Mais c’est surtout la solitude qui lui a pesé : « j’en ai vu, des psys, pendant ma détention… Mais à la sortie, personne ! Ça te tombe sur la gueule, c’est comme un piège qui se referme sur toi. Le traitement te prive de toute énergie positive : c’est un exploit de réussir sa réinsertion dans ce cadre-là ». Aujourd’hui, Bertrand a retrouvé une stabilité, un travail et même une compagne. Mais il garde la « conviction » (c’est son mot), que la castration chimique ne lui a rien apporté : « moi, je ne suis jamais senti « agresseur » donc sur moi, ça n’a pas été efficace ».

« Le traitement n’est pas efficace : il ne m’empêche pas de regarder des vidéos pédopornographiques » - Robin, castré chimiquement depuis plusieurs mois

Robin, lui, a été mis sous Xeplion, un antipsychotique généralement utilisé par les schizophrènes qui, là encore, a pour effet secondaire une perte significative de désir sexuel. Cette fois, l’effet est perceptible. Mais le jeune homme a trouvé une combine pour le contrecarrer : l’alcool. « Le Xeplion m’inhibe, me rend faible et lent. Alors, je bois pour être actif et me désinhiber. Et quand je suis dans cet état-là, je peux aller voir des sites de vidéos pédopornographiques, ce que je ne fais pas quand je suis sobre. Donc, pour moi, ce traitement n’est pas efficace puisqu’il ne m’empêche pas de consulter ces vidéos ».

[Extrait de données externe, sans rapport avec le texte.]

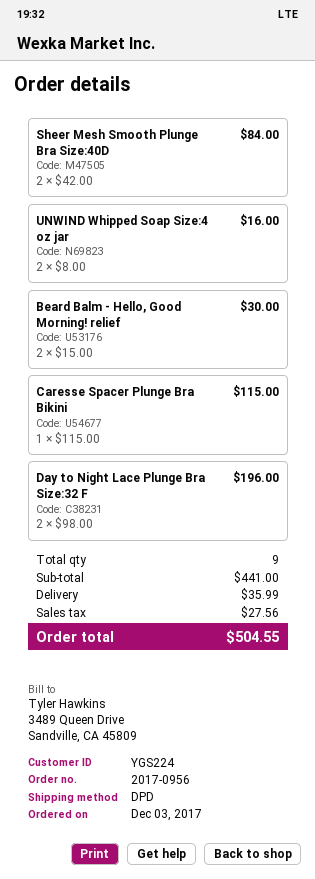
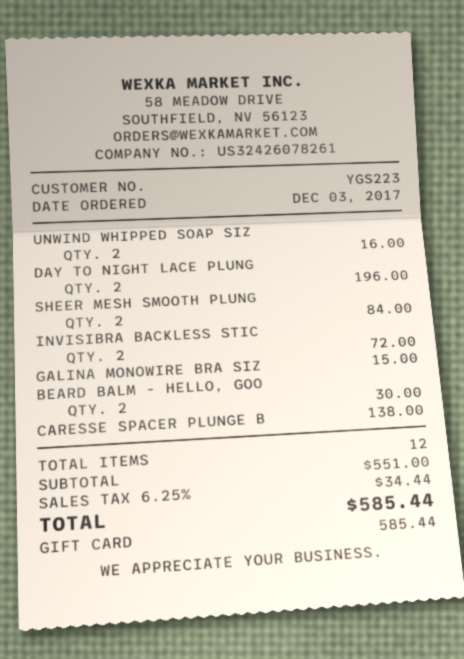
customer number: YGS224 -> YGS223
Caresse Spacer Plunge Bra Bikini: 1 for 115.00 -> 1 for 138.00
INVISIBRA BACKLESS STIC: none -> 2 for 72.00
GALINA MONOWIRE BRA SIZ: none -> 1 for 15.00
total quantity: 9 -> 12
subtotal: 441.00 -> 551.00
shipping: 35.99 -> none
tax: 27.56 -> 34.44
total: 504.55 -> 585.44

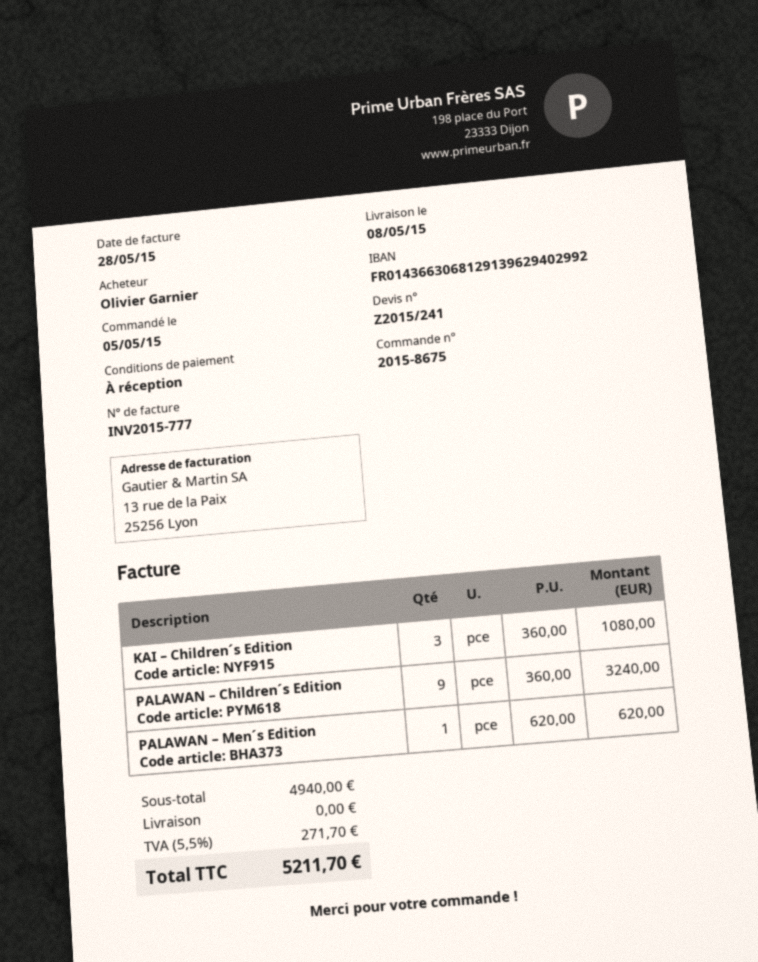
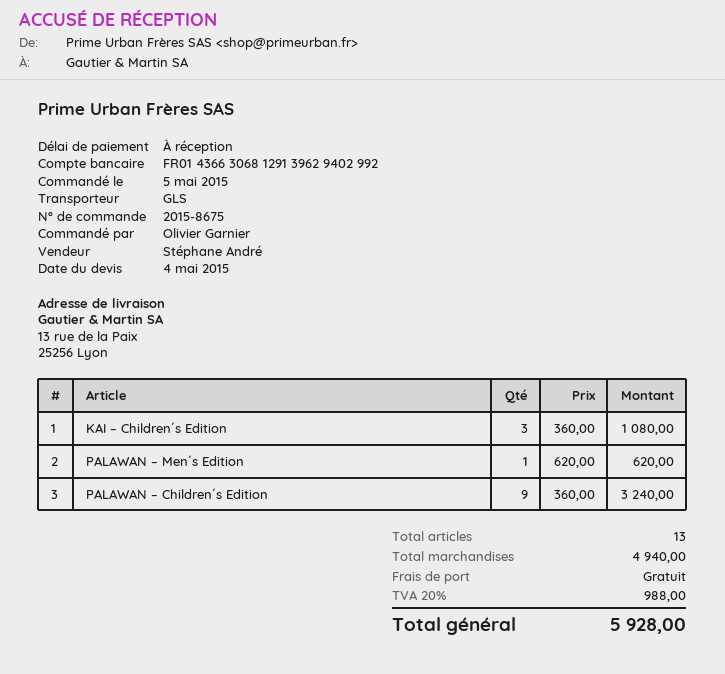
tax: 5.5% = 271.70 -> 20% = 988.00
total: 5211.70 -> 5928.00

Totalement coupé du monde, Robin vit aujourd’hui dans un Centre d’Hébergement et de Réinsertion Sociale et il n’a que très peu de contact avec sa famille. « Je ne sors que pour acheter de l’alcool et les seules personnes que je vois sont le médecin coordinateur, le juge, le psy et l’infirmière. Sinon, je suis toujours seul ». Un isolement renforcé par la castration chimique qui entraîne une inhibition sexuelle, mais aussi sociale. Or, comme le rappelle Latifa Nennari, fondatrice de l’Angle Bleu, une association qui œuvre à la réinsertion des agresseurs sexuels : « un pédophile isolé est un pédophile potentiellement dangereux ». Ou comment un traitement, en plus d’être inefficace devient franchement contre-productif.